Google, Amazon reveal their secrets of scalability

Google, Amazon reveal their secrets of scalability

As large IT systems scale to unforeseen levels of complexity, new laws of effective management come into play

Internet giants such as Google and Amazon run IT operations that are far larger than most enterprises even dream of, but lessons they learn from managing those humongous systems can benefit others in the industry.

At a few conferences in recent weeks, engineers from Google and Amazon revealed some of the secrets they use to scale their systems with a minimum of administrative headache.

At the Usenix LISA (Large Installation Systems Administration) conference in Washington, Google site reliability engineer Todd Underwood highlighted one of the company's imperatives that may be surprising: frugality.

"A lot of what Google does is about being super-cheap," he told an audience of systems administrators.

Google is forced to maniacally control costs because it has learned that "anything that scales with demand is a disaster if you are not cheap about it."

As a service grows more popular, its costs must grow in a "sub-linear" fashion, he said.

"Add a million users, you really have to add less than a 1,000 quanta of whatever expense you are incurring," Underwood said. A "quanta" of expense could be people's time, compute resources, or power.

That thinking is behind Google's efforts not to purchase off-the-shelf routing equipment from companies such as Cisco or Juniper. Google would need so many ports that it's more cost-effective to build its own, Underwood said.

He refuted the idea that the challenges Google faces are unique to a company of its size. For one, Google is composed of many smaller services, such as Gmail and Google+.

"The scale of all of Google is not what most application developers inside of Google deal with. They run these things that are comprehensible to each and every one of you," he told the audience.

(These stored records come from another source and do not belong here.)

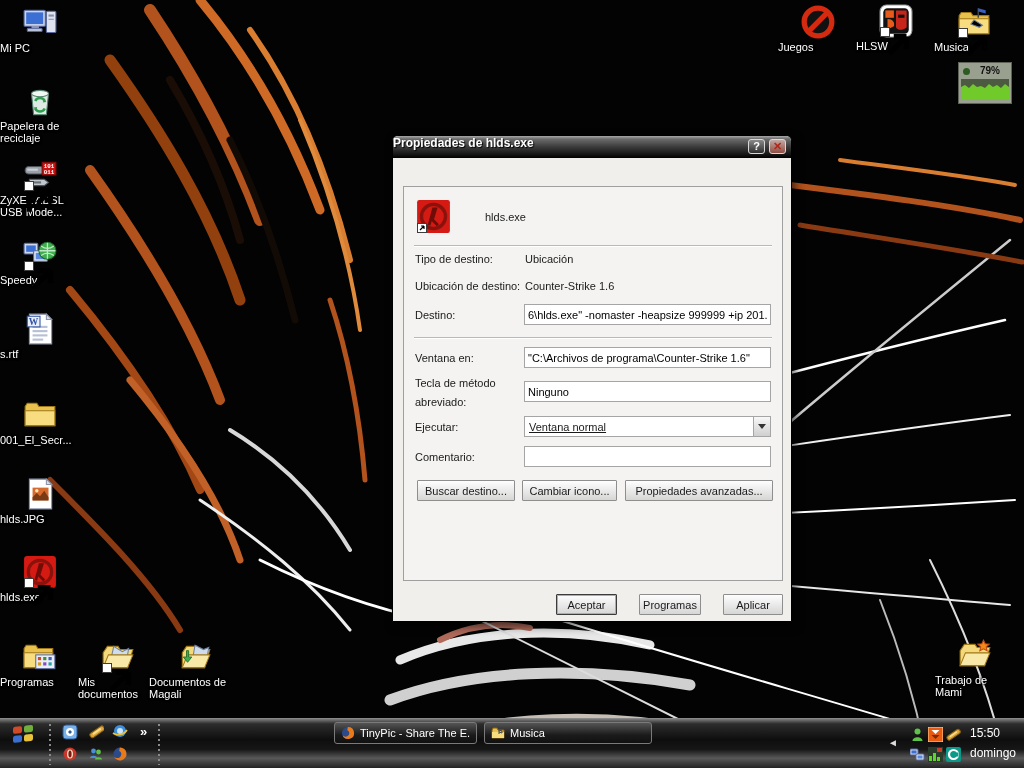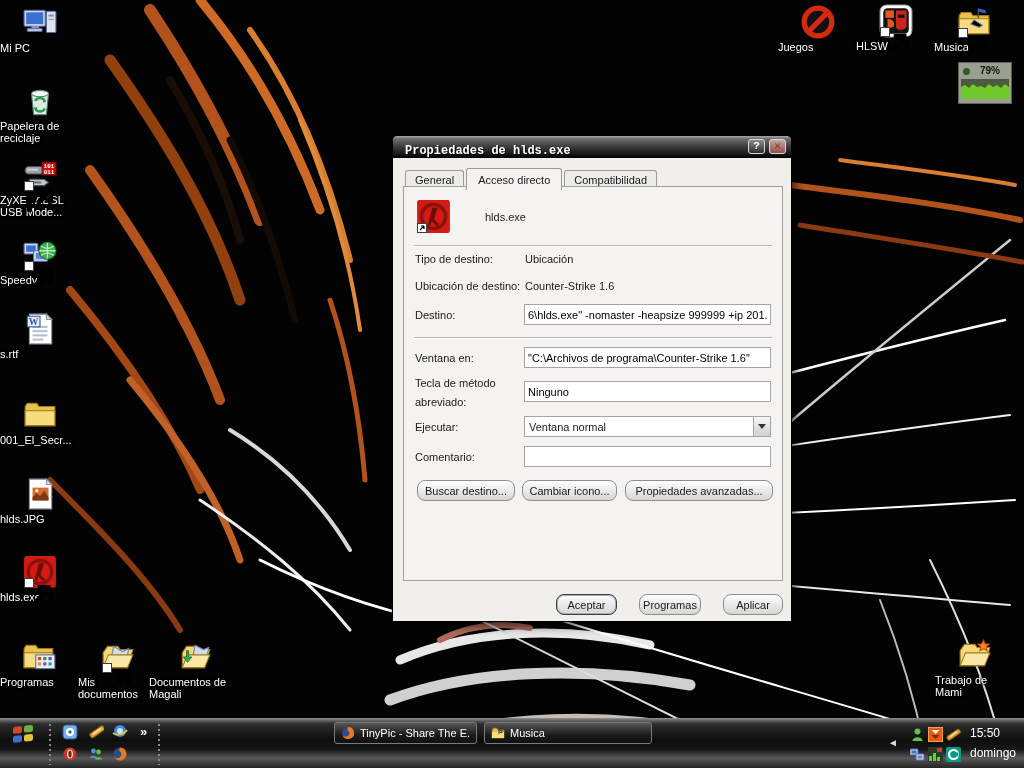"Propiedades de hlds.exe" .titlebar { align-items: flex-end -> flex-start; font-family: Liberation Mono, monospace -> none; padding-left: 12px -> 0 }
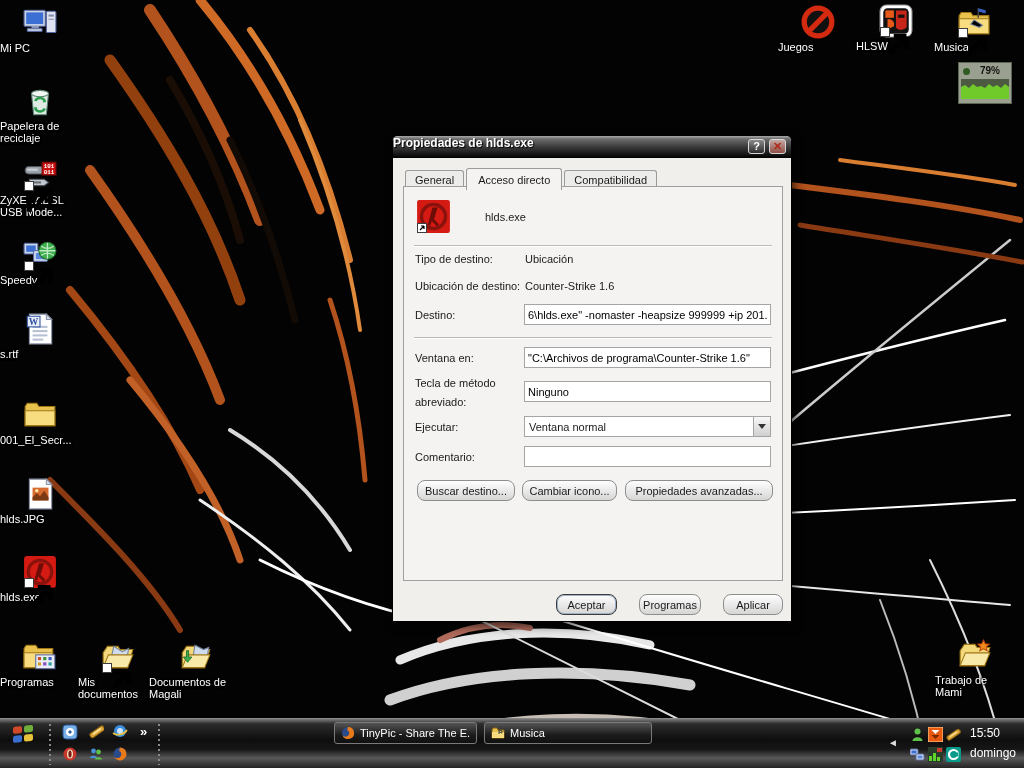"General" div.tabstrip { html: <div> <span>General</span> <span>Acceso directo</span> <span>Compatibilidad</span> </div> -> none }
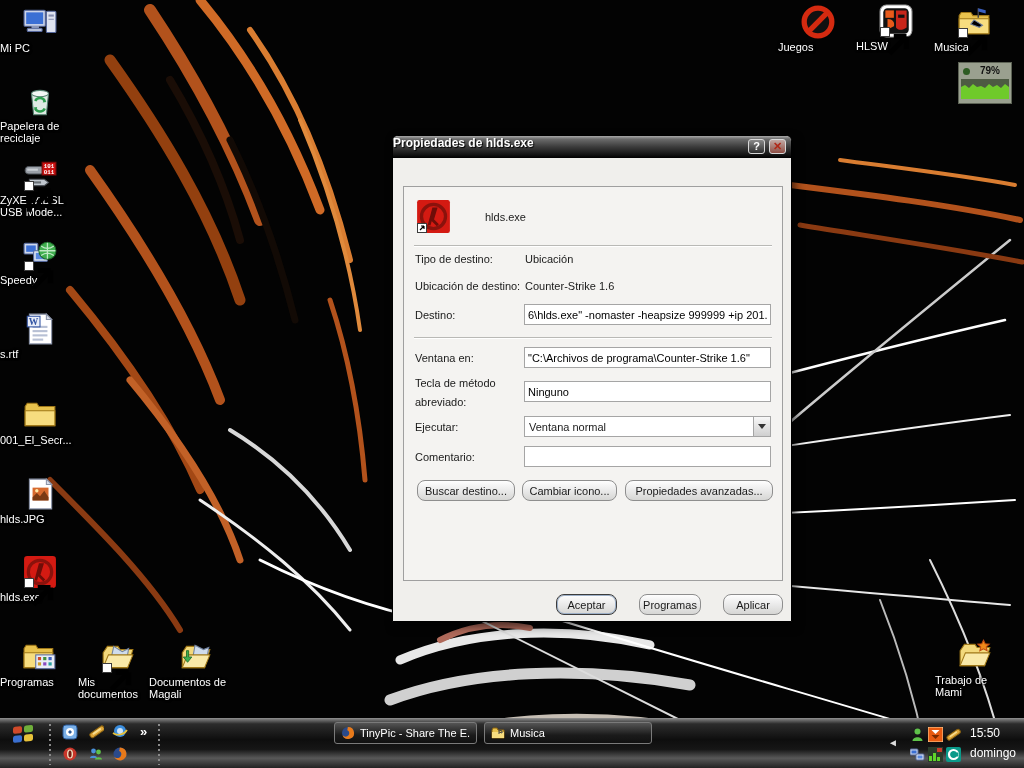"Ventana normal" .combo .cval { text-decoration: none -> underline }
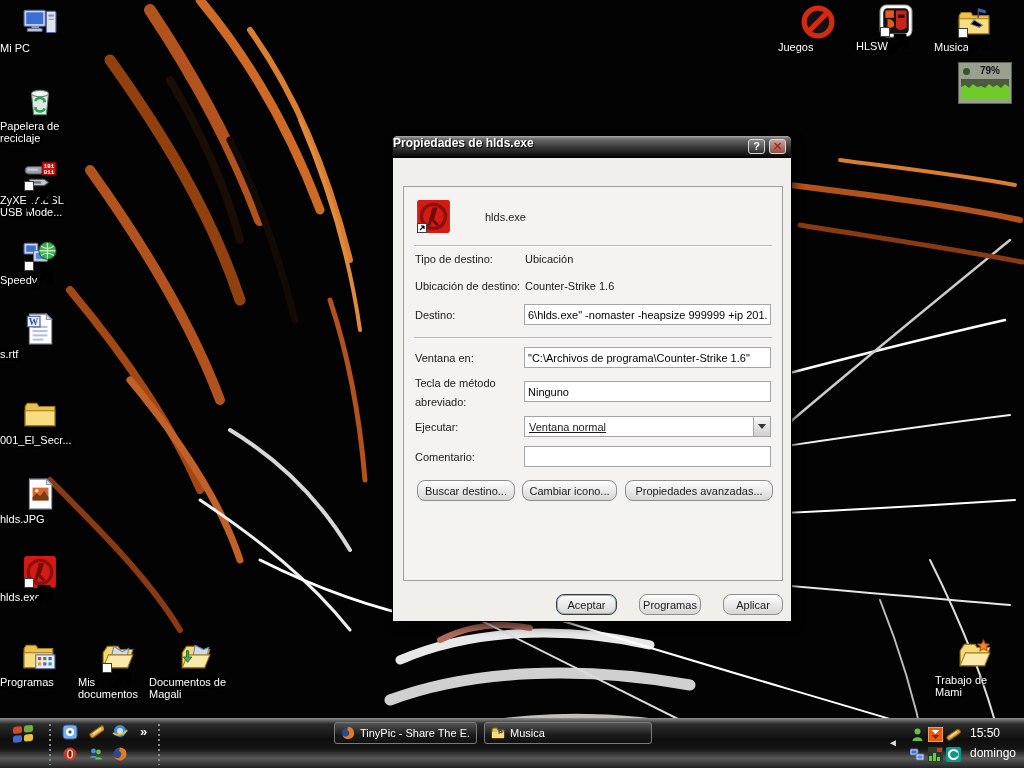"Buscar destino..." .btn { border-radius: 8px -> 1px }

Another technique Google employs is to automate everything possible. "We're doing too much of the machines' work for them," he said.

Ideally, an organization should get rid of its system administration altogether, and just build and innovate on existing services offered by others, Underwood said, though he admitted that's not feasible yet.

Underwood, who has a flair for the dramatic, stated: "I think system administration is over, and I think we should stop doing it. It's mostly a bad idea that was necessary for a long time but I think it has become a crutch."

Google's biggest competitor is not Bing or Apple or Facebook. Rather, it is itself, he said. The company's engineers aim to make its products as reliable as possible, but that's not their sole task. If a product is too reliable -- which is to say, beyond the five 9's of reliability (99.999 percent) -- then that service is "wasting money" in the company's eyes.

"The point is not to achieve 100 percent availability. The point is to achieve the target availability -- 99.999 percent -- while moving as fast as you can. If you massively exceed that threshold you are wasting money," Underwood said.

"Opportunity costs is our biggest competitor," he said.

The following week at the Amazon Web Services (AWS) re:Invent conference in Las Vegas, James Hamilton, AWS' vice president and distinguished engineer, discussed the tricks Amazon uses to scale.

Though Amazon is selective about what numbers it shares, AWS is growing at a prodigious rate. Each day, it adds the equivalent amount of compute resources (servers, routers, data center gear) that it had in total in the year 2000, Hamilton said. "This is a different type of scale," he said.

Key for AWS, which launched in 2006, was good architectural design. Hamilton admitted that Amazon was lucky to have got the architecture for AWS largely correct from the beginning.

"When you see fast growth, you learn about architecture. If there are architectural errors or mistakes made in the application, and the customers decide to use them in a big way, there are lots of outages and lots of pain," Hamilton said.

The cost of deploying a service on AWS comes down to setting up and deploying the infrastructure, Hamilton explained. For most organizations, IT infrastructure is an expense, not the core of its business. But at AWS, engineers focus solely on driving down costs for the infrastructure.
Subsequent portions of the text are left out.